Таблица 1: Пример протокола SUIT для оценки потенциала митохондриальной мембраны в свежевыделенных Т-клетках и моноцитах с использованием камер объемом 0,5 мл. Пожалуйста, нажмите здесь, чтобы скачать эту таблицу.
Таблица 2: Рекомендуемое титрование АДФ для камеры объемом 0,5 мл. Пожалуйста, нажмите здесь, чтобы скачать эту таблицу.
Таблица 3: Расчет среднего коэффициента фона с использованием пяти независимых тестовых экспериментов. Пожалуйста, нажмите здесь, чтобы скачать эту таблицу.

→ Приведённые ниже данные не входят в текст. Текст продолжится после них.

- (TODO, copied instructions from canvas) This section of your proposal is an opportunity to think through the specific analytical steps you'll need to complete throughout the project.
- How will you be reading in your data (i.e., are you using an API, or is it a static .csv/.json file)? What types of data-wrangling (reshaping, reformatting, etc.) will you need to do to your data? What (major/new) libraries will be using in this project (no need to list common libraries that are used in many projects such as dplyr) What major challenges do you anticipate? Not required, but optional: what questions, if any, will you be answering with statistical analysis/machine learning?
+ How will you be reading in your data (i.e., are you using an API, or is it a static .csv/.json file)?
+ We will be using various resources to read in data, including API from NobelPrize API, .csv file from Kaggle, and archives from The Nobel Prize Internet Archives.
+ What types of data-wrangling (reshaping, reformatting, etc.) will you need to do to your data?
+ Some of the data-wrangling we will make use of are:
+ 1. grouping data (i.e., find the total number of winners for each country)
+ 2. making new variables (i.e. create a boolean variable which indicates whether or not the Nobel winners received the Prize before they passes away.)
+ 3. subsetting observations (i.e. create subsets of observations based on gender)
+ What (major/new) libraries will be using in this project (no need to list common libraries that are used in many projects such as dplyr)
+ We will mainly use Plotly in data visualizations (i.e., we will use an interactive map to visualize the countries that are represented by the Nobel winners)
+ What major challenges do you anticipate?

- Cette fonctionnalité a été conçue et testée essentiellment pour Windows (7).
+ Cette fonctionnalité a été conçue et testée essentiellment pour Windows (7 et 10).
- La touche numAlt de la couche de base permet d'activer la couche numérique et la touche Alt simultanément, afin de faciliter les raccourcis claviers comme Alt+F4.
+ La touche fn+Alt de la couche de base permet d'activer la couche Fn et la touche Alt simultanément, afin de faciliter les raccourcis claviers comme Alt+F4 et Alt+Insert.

Таблица 4: Расчет потенциала митохондриальной мембраны (мМП) по результатам эксперимента с образцом. Пожалуйста, нажмите здесь, чтобы скачать эту таблицу.
Дополнительный рисунок 1: Влияние Mir05 и ДМСО на митохондриальное дыхание и мембранный потенциал. Пожалуйста, нажмите здесь, чтобы загрузить этот файл.
Дополнительный файл 1: Приготовление реагента и протокол выделения Т-клеток из селезенки мыши. Пожалуйста, нажмите здесь, чтобы загрузить этот файл.